--- Supplied records ---
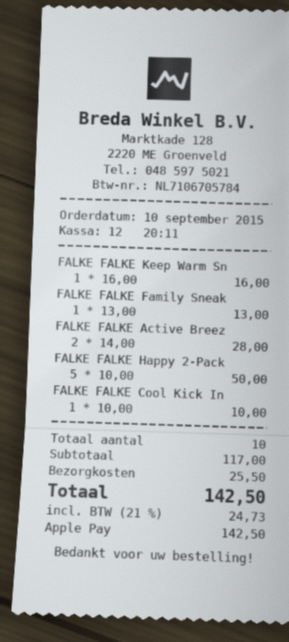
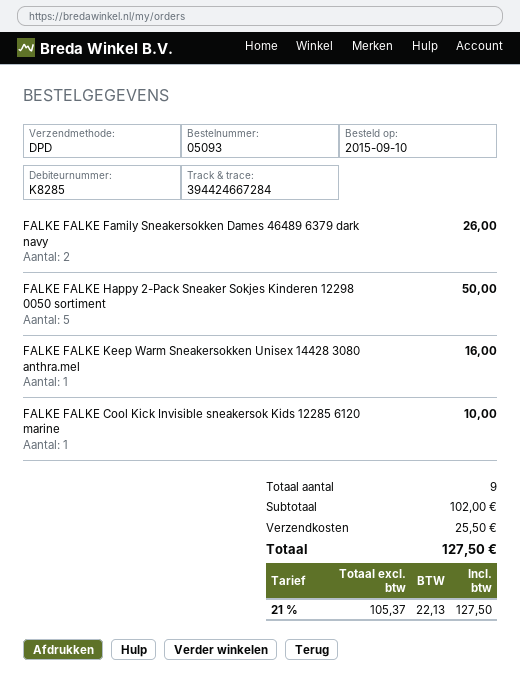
FALKE FALKE Family Sneak: 1 for 13.00 -> 2 for 26.00
FALKE FALKE Active Breez: 2 for 28.00 -> none
total quantity: 10 -> 9
subtotal: 117.00 -> 102.00
tax: 21% = 24.73 -> 21% = 22.13
total: 142.50 -> 127.50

--- Description of the task ---
Starting at the line with "total quantity: 10 -> 9", restate each line through the end of the records, both ends included, and stop there.

--- Exercise solution ---
total quantity: 10 -> 9
subtotal: 117.00 -> 102.00
tax: 21% = 24.73 -> 21% = 22.13
total: 142.50 -> 127.50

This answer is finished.